- Work to be completed: Count how many lines of the data below contain the string "none"; the reply should be that number alone.

- Data for this task:
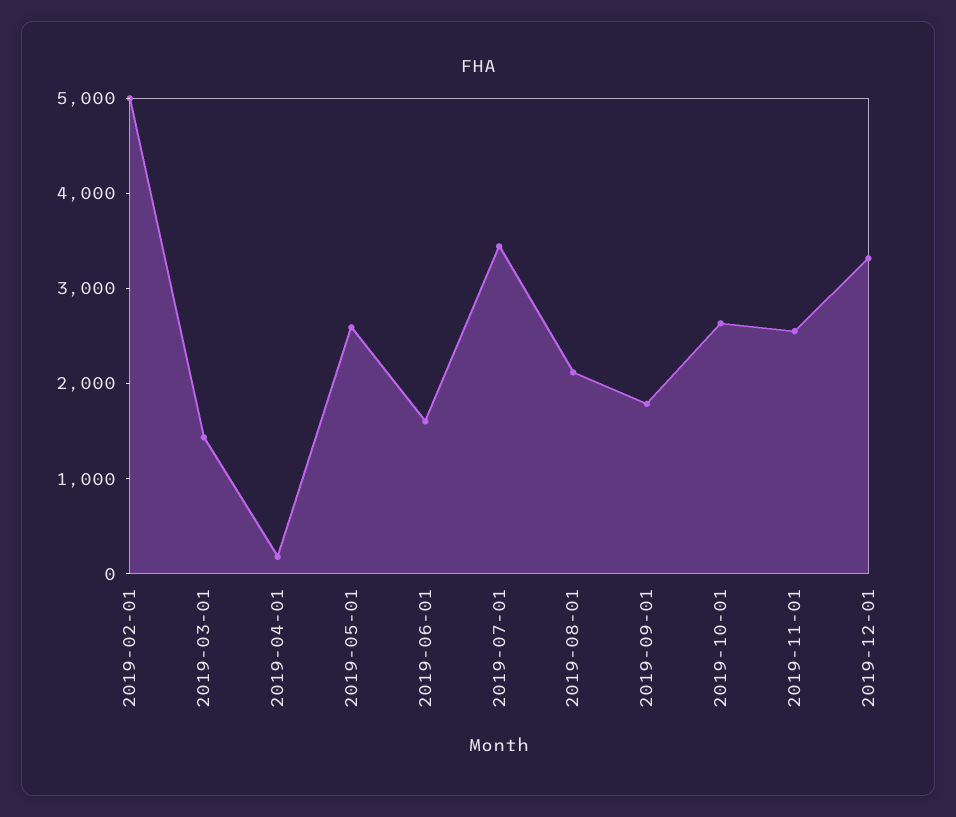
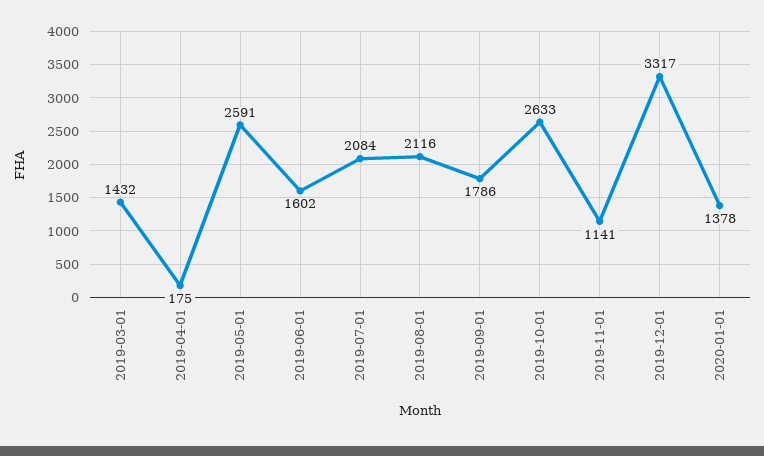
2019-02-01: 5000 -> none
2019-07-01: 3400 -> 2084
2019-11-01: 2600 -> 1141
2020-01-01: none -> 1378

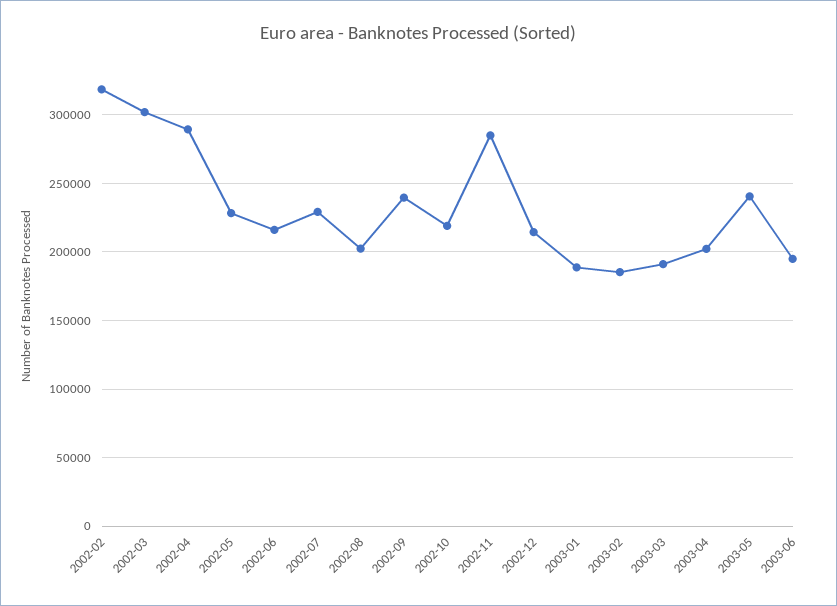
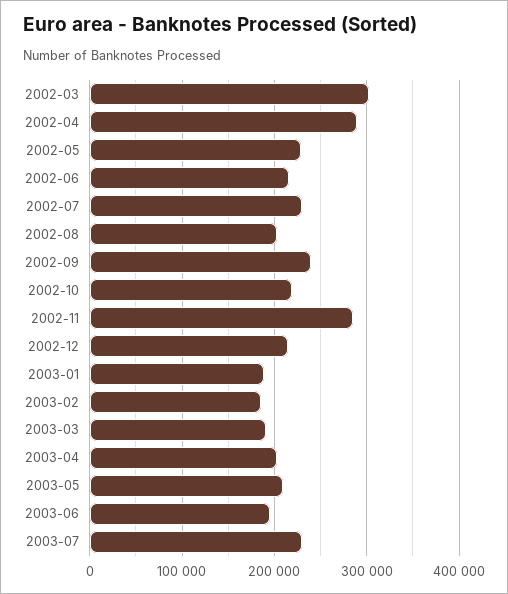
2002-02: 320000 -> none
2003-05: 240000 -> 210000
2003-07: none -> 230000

- Response to this exercise: 4